Rovira i Virgili University, Tarragona, Spain.
Br J Math Stat Psychol. 2009 Nov;62(Pt 3):583-600. doi: 10.1348/000711008X368295. Epub 2009 Jan 20.
Correspondence analysis (CA) is a popular method that can be used to analyse relationships between categorical variables. It is closely related to several popular multivariate analysis methods such as canonical correlation analysis and principal component analysis.
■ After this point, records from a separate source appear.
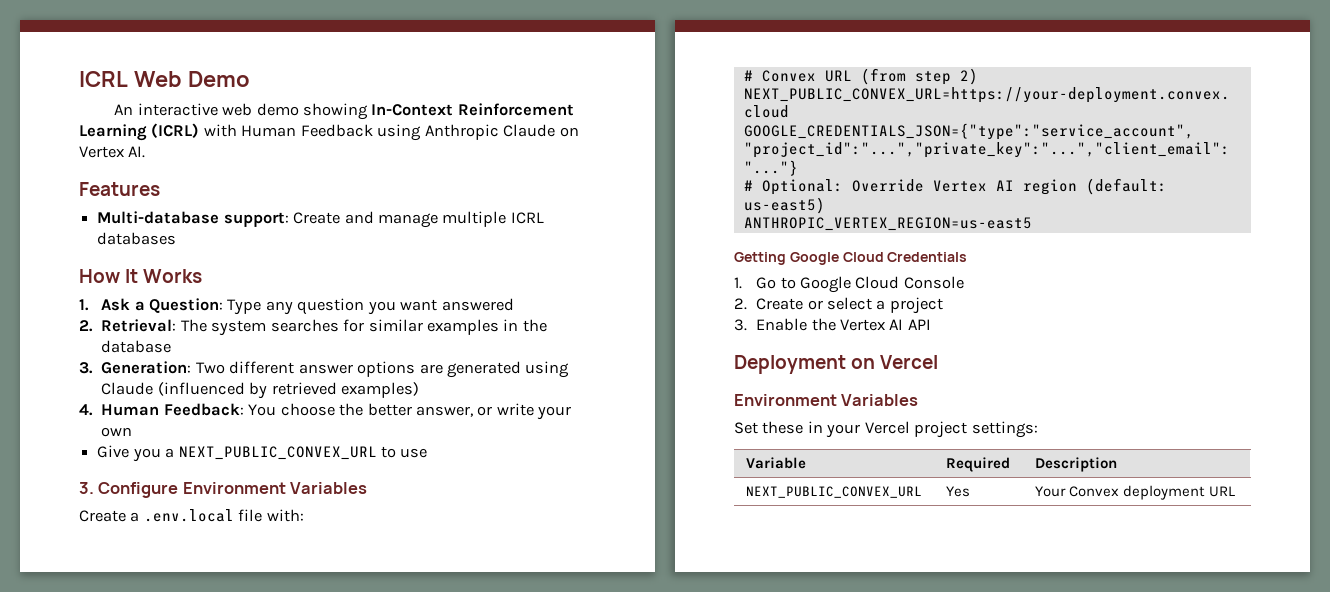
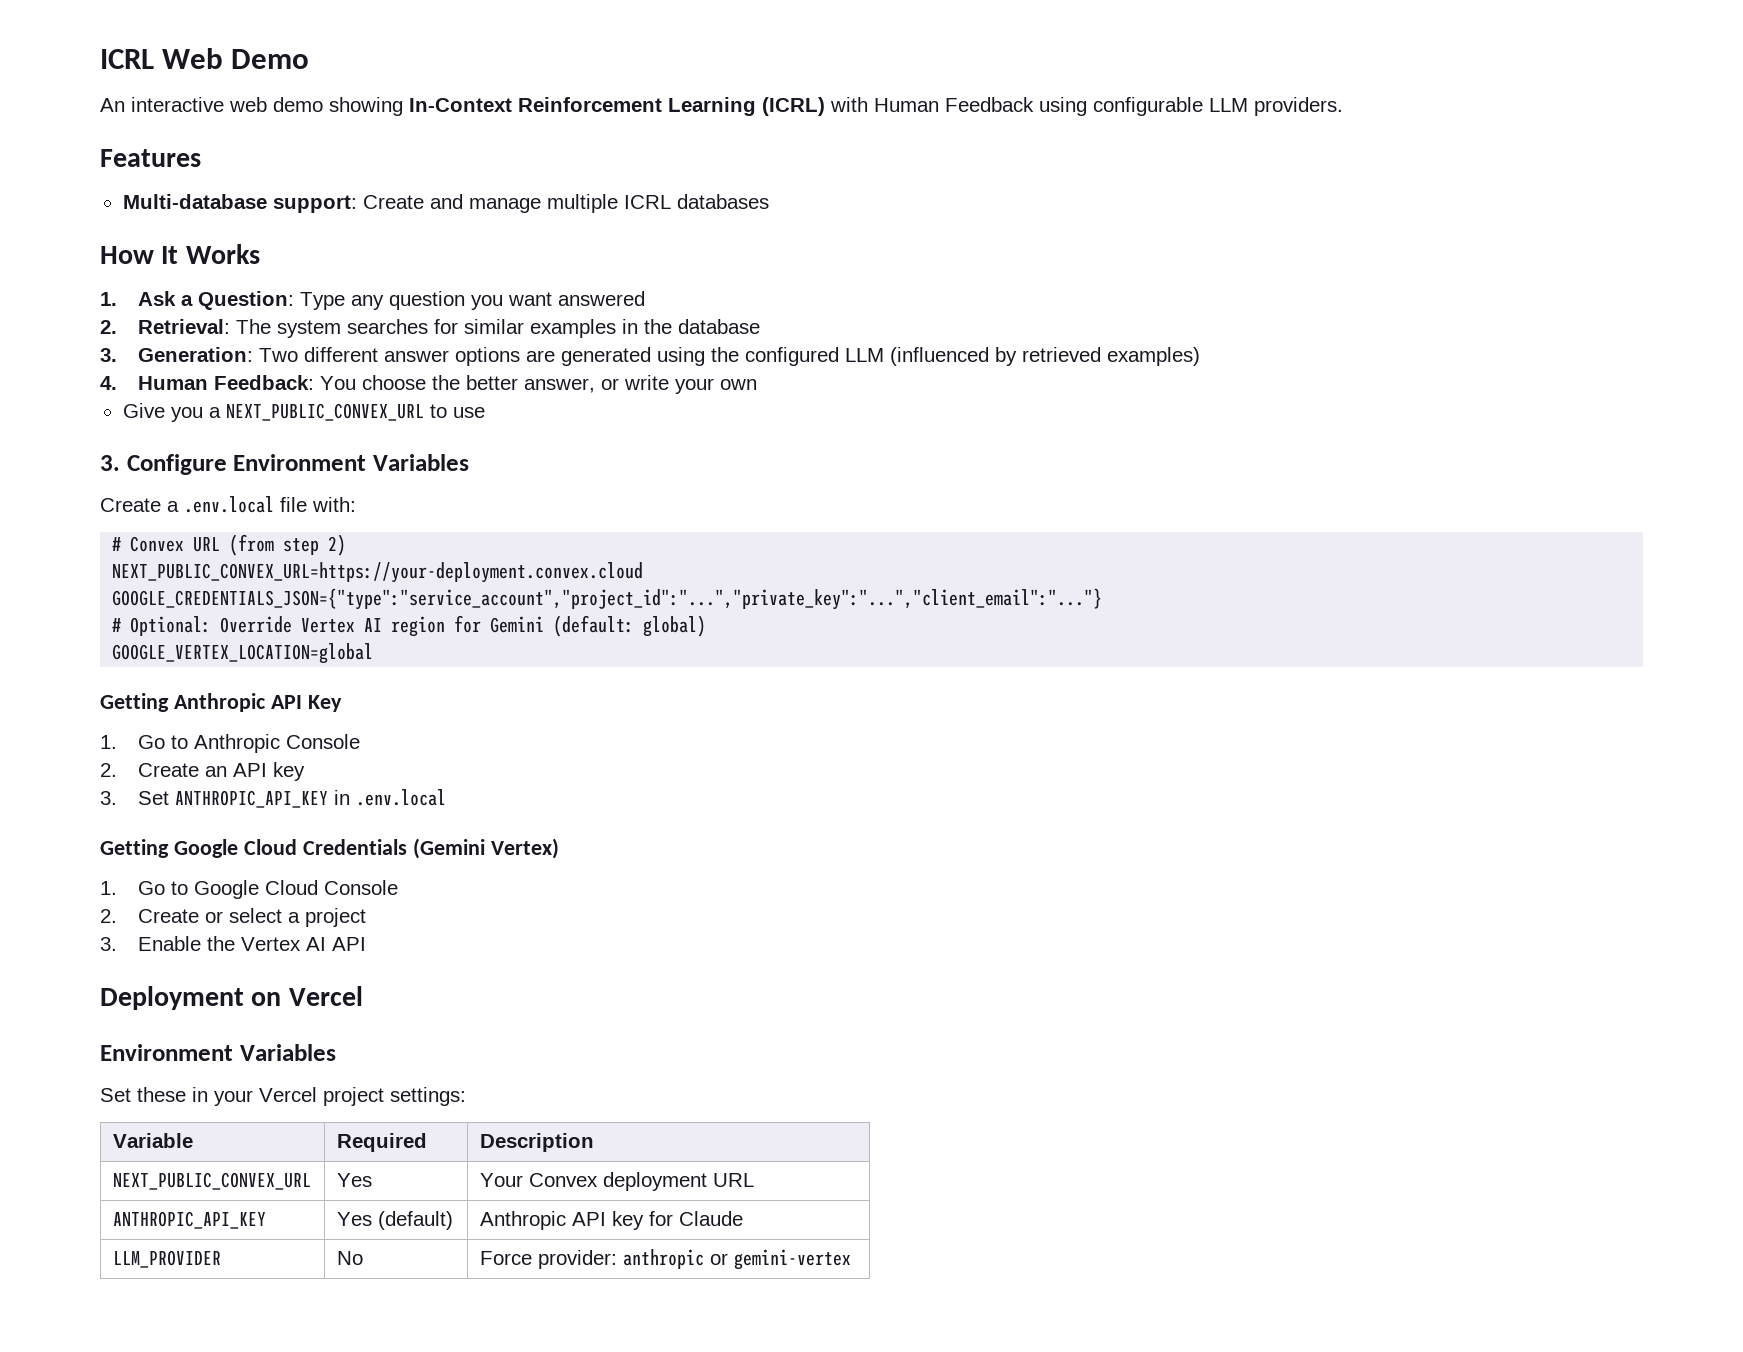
- An interactive web demo showing In-Context Reinforcement Learning (ICRL) with Human Feedback using Anthropic Claude on Vertex AI.
+ An interactive web demo showing In-Context Reinforcement Learning (ICRL) with Human Feedback using configurable LLM providers.
- 3. Generation: Two different answer options are generated using Claude (influenced by retrieved examples)
+ 3. Generation: Two different answer options are generated using the configured LLM (influenced by retrieved examples)
- # Optional: Override Vertex AI region (default: us-east5)
- ANTHROPIC_VERTEX_REGION=us-east5
+ # Optional: Override Vertex AI region for Gemini (default: global)
+ GOOGLE_VERTEX_LOCATION=global
+ Getting Anthropic API Key
+ 1. Go to Anthropic Console
+ 2. Create an API key
+ 3. Set ANTHROPIC_API_KEY in .env.local
- Getting Google Cloud Credentials
+ Getting Google Cloud Credentials (Gemini Vertex)
+ ANTHROPIC_API_KEY | Yes (default) | Anthropic API key for Claude
+ LLM_PROVIDER | No | Force provider: anthropic or gemini-vertex

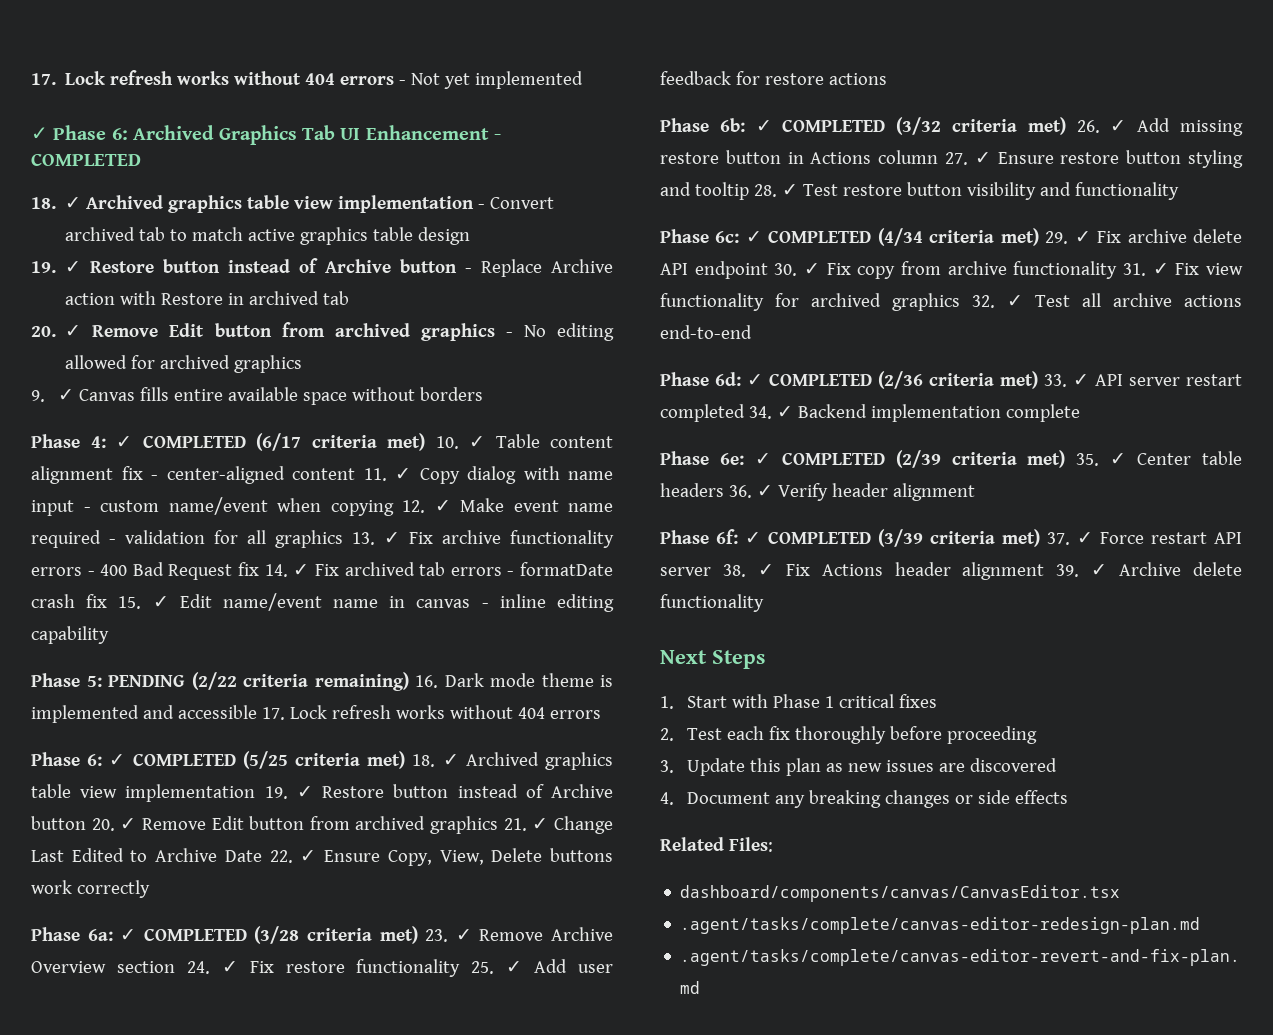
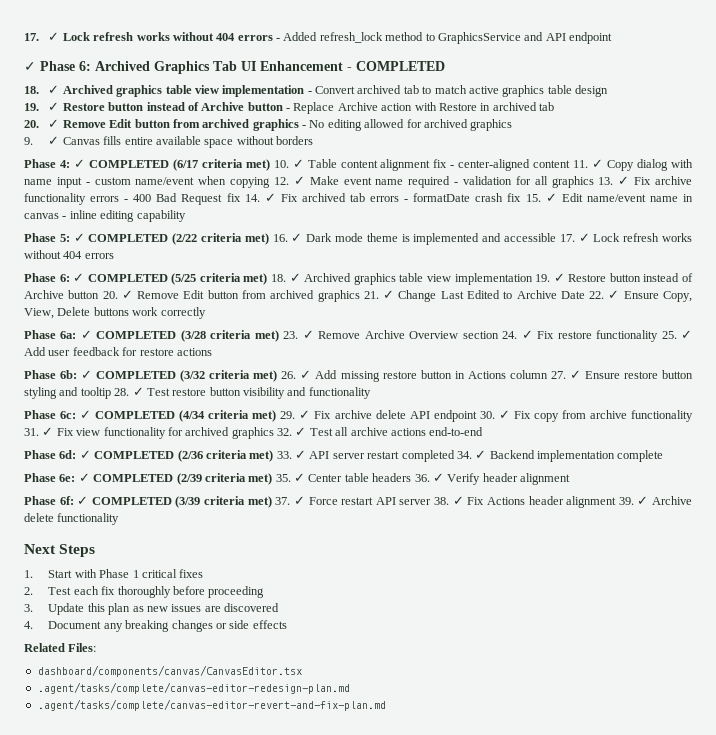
- 17. Lock refresh works without 404 errors - Not yet implemented
+ 17. ✓ Lock refresh works without 404 errors - Added refresh_lock method to GraphicsService and API endpoint
- Phase 5: PENDING (2/22 criteria remaining) 16. Dark mode theme is implemented and accessible 17. Lock refresh works without 404 errors
+ Phase 5: ✓ COMPLETED (2/22 criteria met) 16. ✓ Dark mode theme is implemented and accessible 17. ✓ Lock refresh works without 404 errors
Like principal component analysis, CA solutions can be rotated orthogonally as well as obliquely into a simple structure without affecting the total amount of explained inertia. However, some specific aspects of CA prevent standard rotation procedures from being applied in a straightforward fashion. In particular, the role played by weights assigned to points and dimensions and the duality of CA solutions are unique to CA. For orthogonal simple structure rotation, procedures recently have been proposed. In this paper, we construct oblique rotation methods for CA that take into account these specific difficulties. We illustrate the benefits of our oblique rotation procedure by means of two illustrative examples.
对应分析(CA)是一种流行的方法,可用于分析类别变量之间的关系。它与几种流行的多元分析方法密切相关,如典型相关分析和主成分分析。与主成分分析一样,CA 解可以正交或斜交旋转到简单结构,而不会影响总解释惯性。然而,CA 的某些特定方面阻止了标准的旋转程序以简单的方式应用。特别是,点和维度分配的权重以及 CA 解的对偶性在 CA 中是独特的。对于正交简单结构旋转,最近已经提出了一些程序。在本文中,我们构建了考虑到这些特殊困难的 CA 斜交旋转方法。我们通过两个说明性示例来说明我们的斜交旋转过程的好处。